National Geographic Traveller hosted the Natural Japan Travel Geeks event in partnership with Japan House. A panel of four experts came together on Thursday 12 March to share their experiences and give advice to inspire and enjoy the best of rural Japan.
Here are seven takeaways:
- Where to start. Getting out to rural Japan can make travellers feel like they’re stepping back in time. If you’re unsure where to go, Tohoku is a good place to start as it provides that authentic Japanese experience, said Madeleine Bromige, product manager at InsideJapan.
- Try out the public transport system. The bullet trains are very efficient and make getting around really easy. Everywhere you could wish to visit can be reached easily and quickly; even remote destinations will have small stations.

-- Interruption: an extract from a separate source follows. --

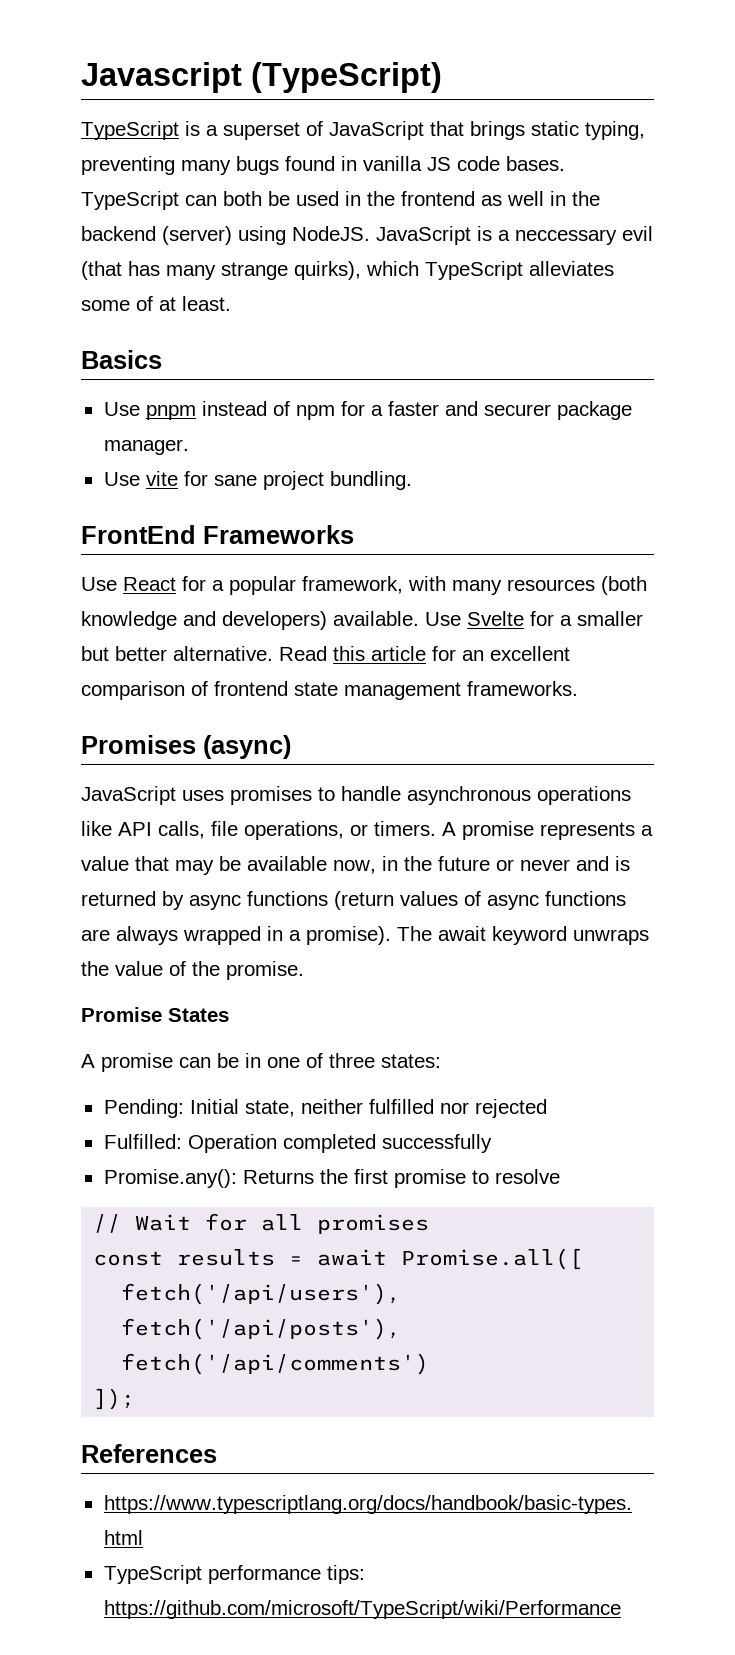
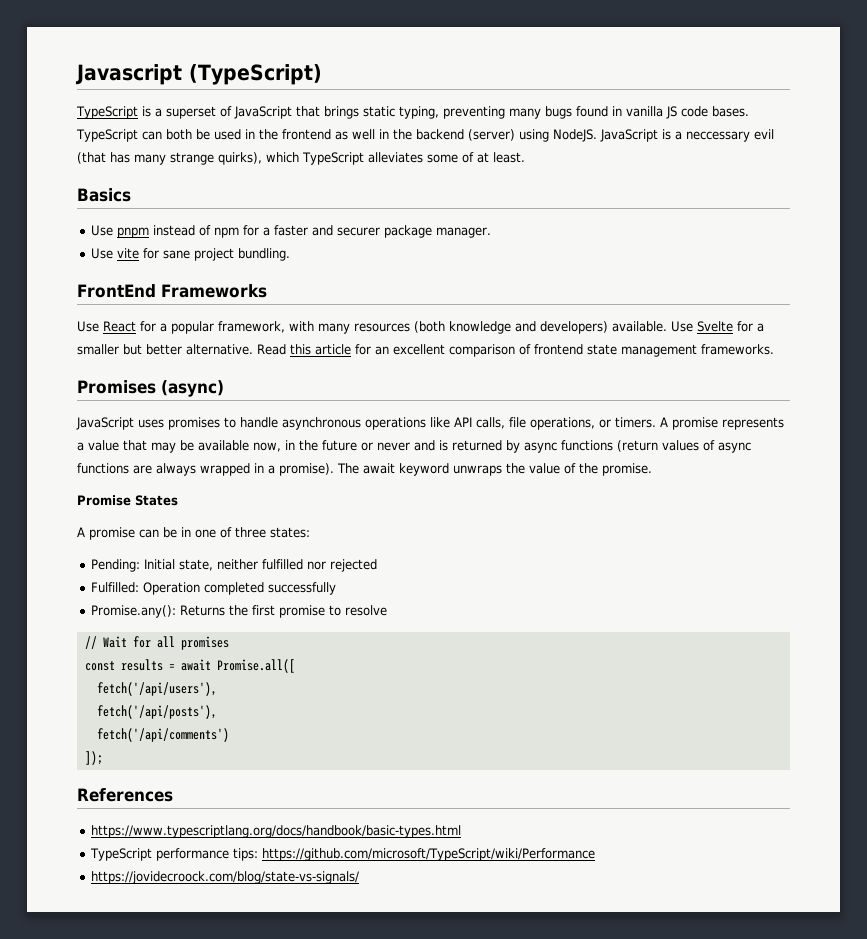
+ https://jovidecroock.com/blog/state-vs-signals/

- Be aware, not afraid, of cultural differences. While the language barrier can be a challenge when travelling around rural Japan, there’s a culture of helping visitors that means travellers can’t go too far wrong, said Simon Wright, director of programming at Japan House.

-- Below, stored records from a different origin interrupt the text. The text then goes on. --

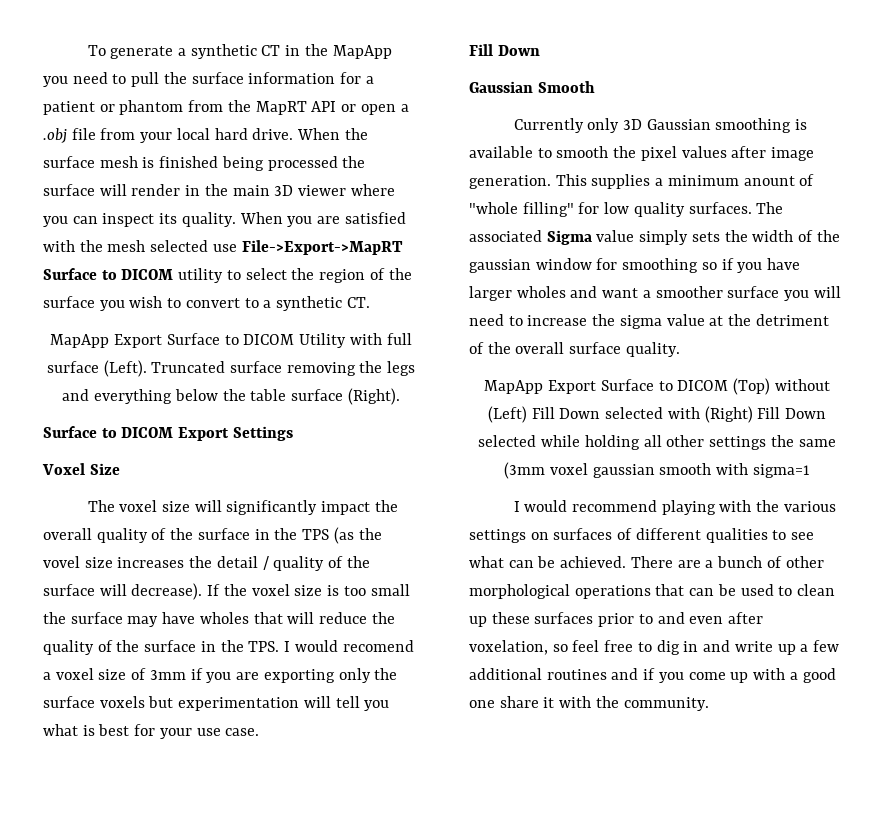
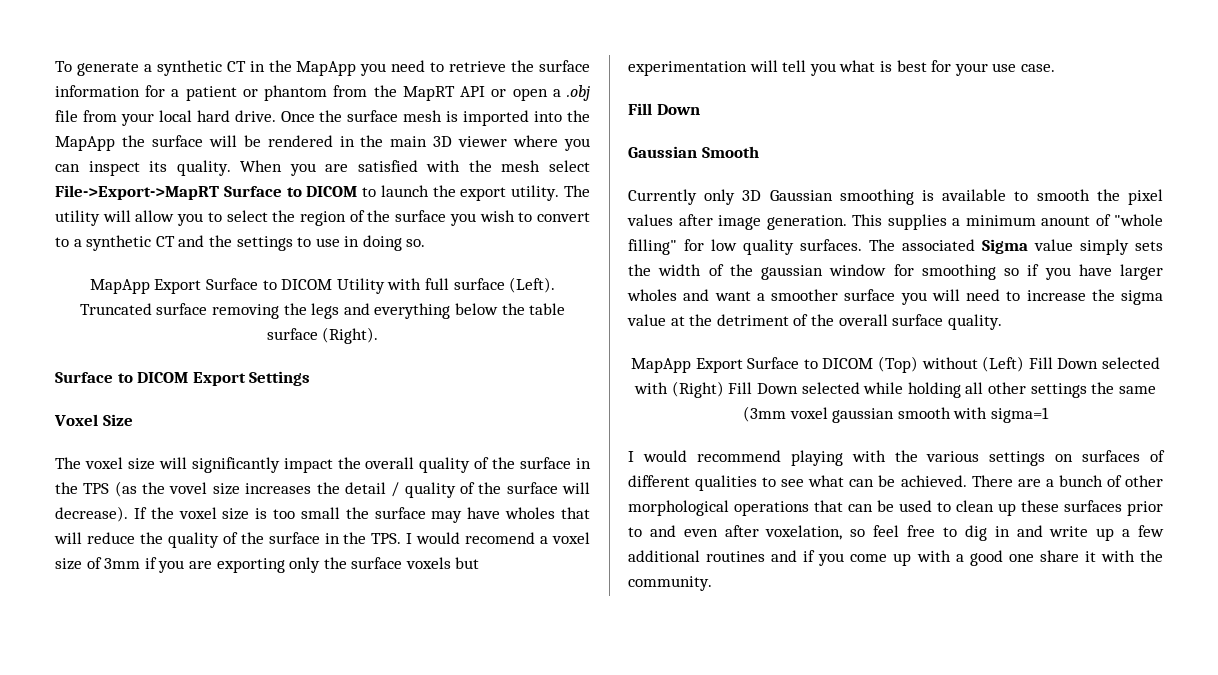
- To generate a synthetic CT in the MapApp you need to pull the surface information for a patient or phantom from the MapRT API or open a .obj file from your local hard drive.
+ To generate a synthetic CT in the MapApp you need to retrieve the surface information for a patient or phantom from the MapRT API or open a .obj file from your local hard drive.
- When the surface mesh is finished being processed the surface will render in the main 3D viewer where you can inspect its quality.
+ Once the surface mesh is imported into the MapApp the surface will be rendered in the main 3D viewer where you can inspect its quality.
- When you are satisfied with the mesh selected use File->Export->MapRT Surface to DICOM utility to select the region of the surface you wish to convert to a synthetic CT.
+ When you are satisfied with the mesh select File->Export->MapRT Surface to DICOM to launch the export utility. The utility will allow you to select the region of the surface you wish to convert to a synthetic CT and the settings to use in doing so.

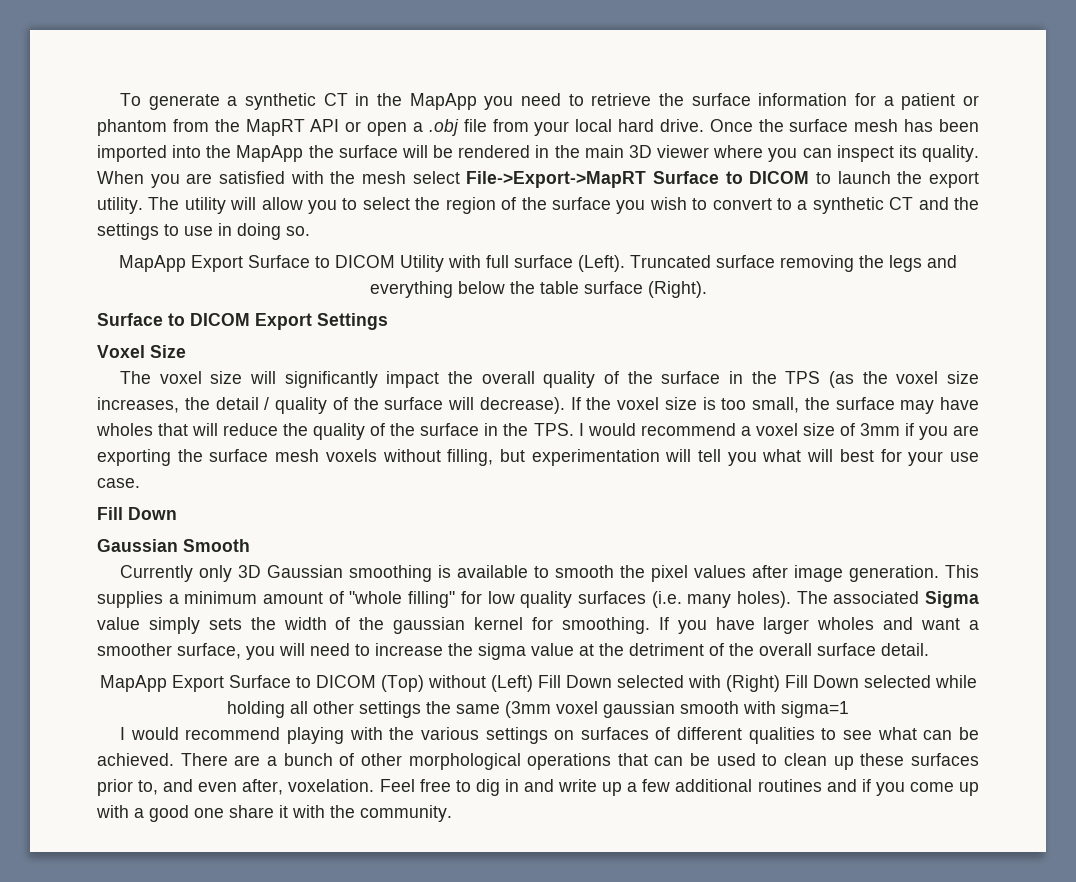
- Once the surface mesh is imported into the MapApp the surface will be rendered in the main 3D viewer where you can inspect its quality.
+ Once the surface mesh has been imported into the MapApp the surface will be rendered in the main 3D viewer where you can inspect its quality.
- The voxel size will significantly impact the overall quality of the surface in the TPS (as the vovel size increases the detail / quality of the surface will decrease).
+ The voxel size will significantly impact the overall quality of the surface in the TPS (as the voxel size increases, the detail / quality of the surface will decrease).
- If the voxel size is too small the surface may have wholes that will reduce the quality of the surface in the TPS. I would recomend a voxel size of 3mm if you are exporting only the surface voxels but experimentation will tell you what is best for your use case.
+ If the voxel size is too small, the surface may have wholes that will reduce the quality of the surface in the TPS. I would recommend a voxel size of 3mm if you are exporting the surface mesh voxels without filling, but experimentation will tell you what will best for your use case.
- This supplies a minimum anount of "whole filling" for low quality surfaces.
+ This supplies a minimum amount of "whole filling" for low quality surfaces (i.e. many holes).
- The associated Sigma value simply sets the width of the gaussian window for smoothing so if you have larger wholes and want a smoother surface you will need to increase the sigma value at the detriment of the overall surface quality.
+ The associated Sigma value simply sets the width of the gaussian kernel for smoothing. If you have larger wholes and want a smoother surface, you will need to increase the sigma value at the detriment of the overall surface detail.
- There are a bunch of other morphological operations that can be used to clean up these surfaces prior to and even after voxelation, so feel free to dig in and write up a few additional routines and if you come up with a good one share it with the community.
+ There are a bunch of other morphological operations that can be used to clean up these surfaces prior to, and even after, voxelation. Feel free to dig in and write up a few additional routines and if you come up with a good one share it with the community.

- Be open minded when it comes to breakfast. When in rural Japan, travellers might have to give up comforts like their regular dose of coffee, said Madeleine Bromige —breakfast options might be limited, and a little surprising, so make sure to bring a sense of adventure with you.

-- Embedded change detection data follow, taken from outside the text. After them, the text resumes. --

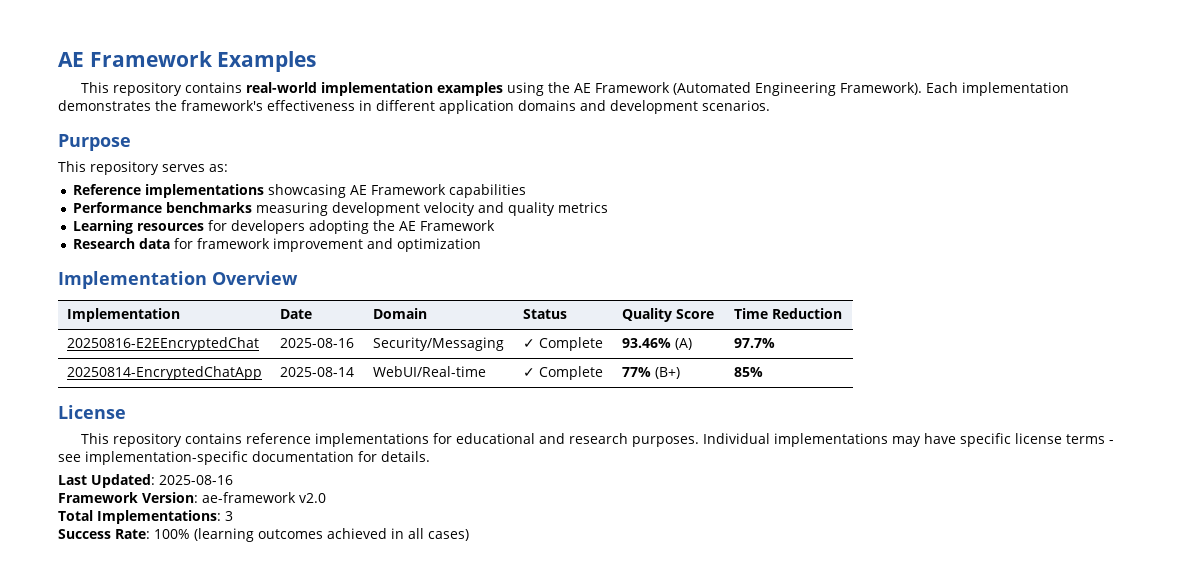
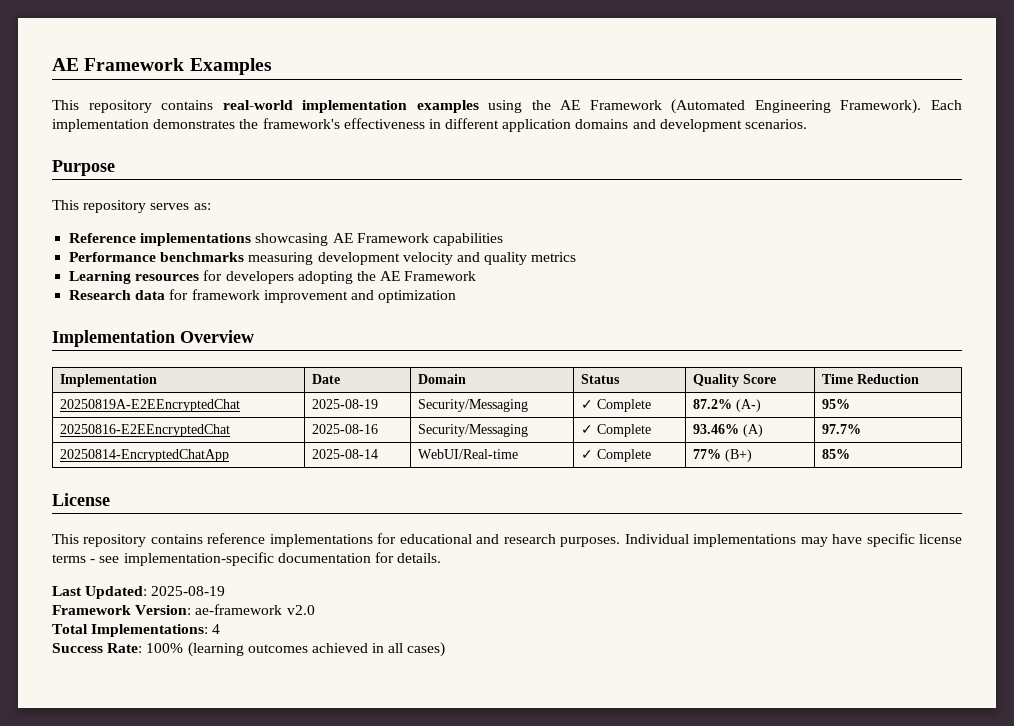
+ 20250819A-E2EEncryptedChat | 2025-08-19 | Security/Messaging | ✓ Complete | 87.2% (A-) | 95%
- Last Updated: 2025-08-16
+ Last Updated: 2025-08-19
- Total Implementations: 3
+ Total Implementations: 4

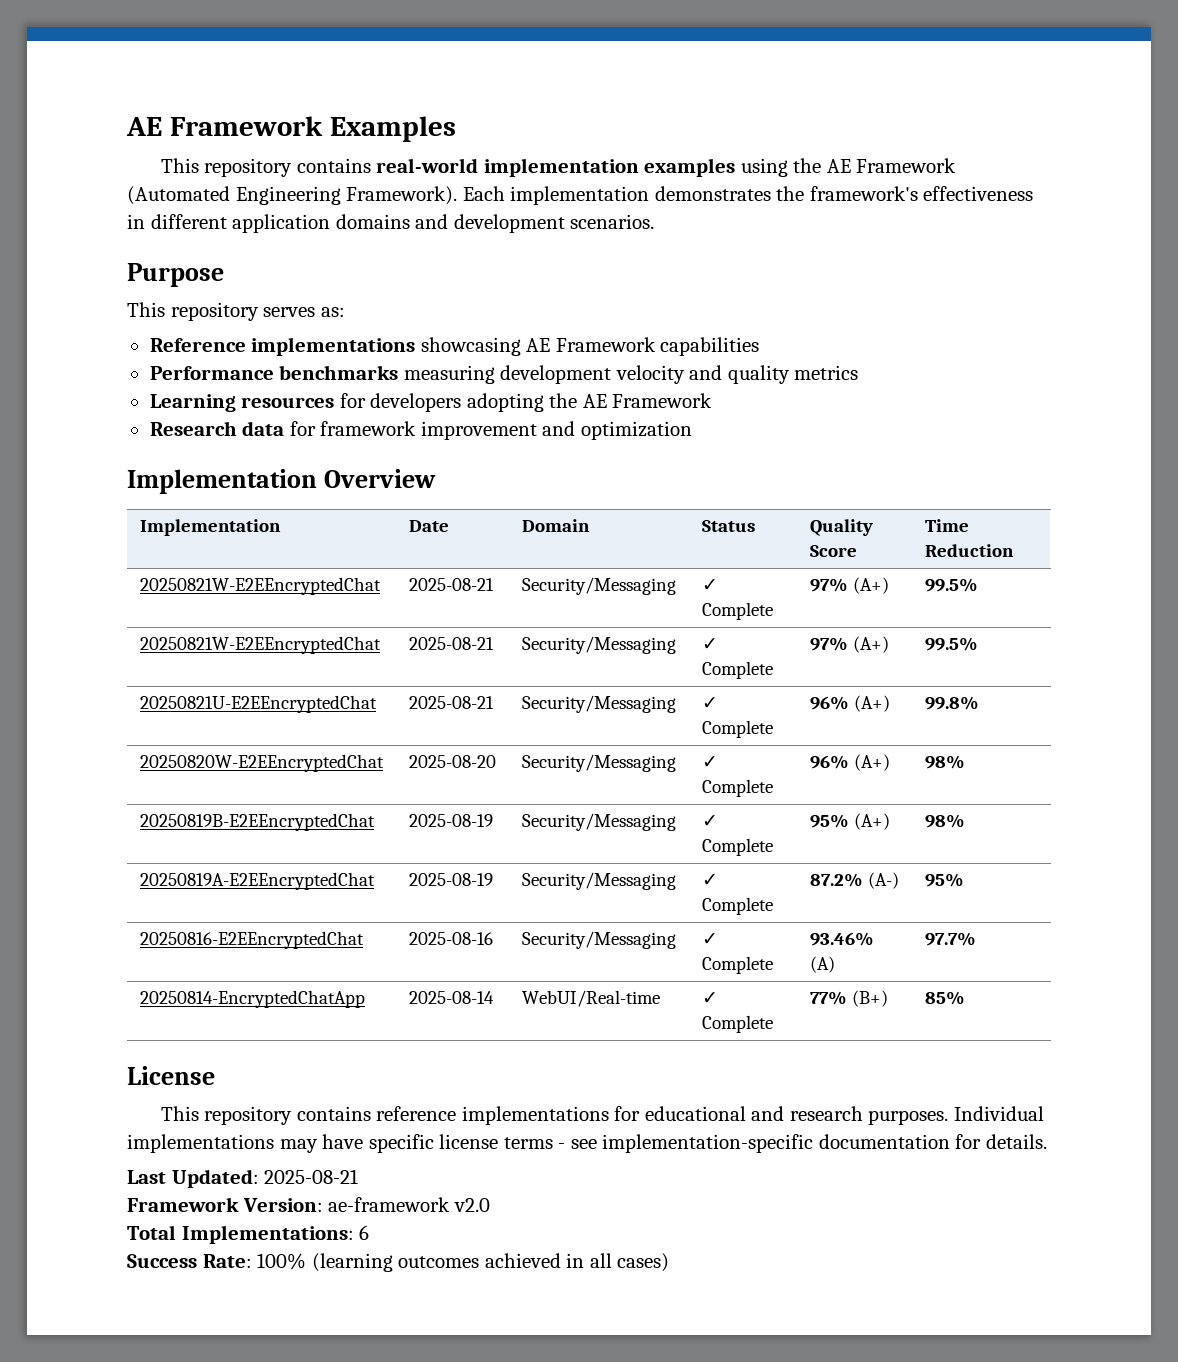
  Implementation | Date | Domain | Status | Quality Score | Time Reduction
+ 20250821W-E2EEncryptedChat | 2025-08-21 | Security/Messaging | ✓ Complete | 97% (A+) | 99.5%
+ 20250821W-E2EEncryptedChat | 2025-08-21 | Security/Messaging | ✓ Complete | 97% (A+) | 99.5%
+ 20250821U-E2EEncryptedChat | 2025-08-21 | Security/Messaging | ✓ Complete | 96% (A+) | 99.8%
+ 20250820W-E2EEncryptedChat | 2025-08-20 | Security/Messaging | ✓ Complete | 96% (A+) | 98%
+ 20250819B-E2EEncryptedChat | 2025-08-19 | Security/Messaging | ✓ Complete | 95% (A+) | 98%
- Last Updated: 2025-08-19
+ Last Updated: 2025-08-21
- Total Implementations: 4
+ Total Implementations: 6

- Taste the local sake. Pretty much anywhere you go, you’ll get to taste local sake — but anywhere with a natural river or lake nearby will be a good place to try the popular drink as it’ll be made with pure water, suggested sake sommelier Natsuki Kikuya.
- Where to hike. Hiking enthusiasts should consider visiting Kamikochi, a region of the Japanese Alps, in spring and autumn. What’s more, it’s so easy to get to from Tokyo, said Madeleine Bromige.
- Be Spirited Away. If you’ve seen Studio Ghibli’s Spirited Away and loved the landscapes, Simon Wright recommended heading to Yakushima, which was the inspiration for the film.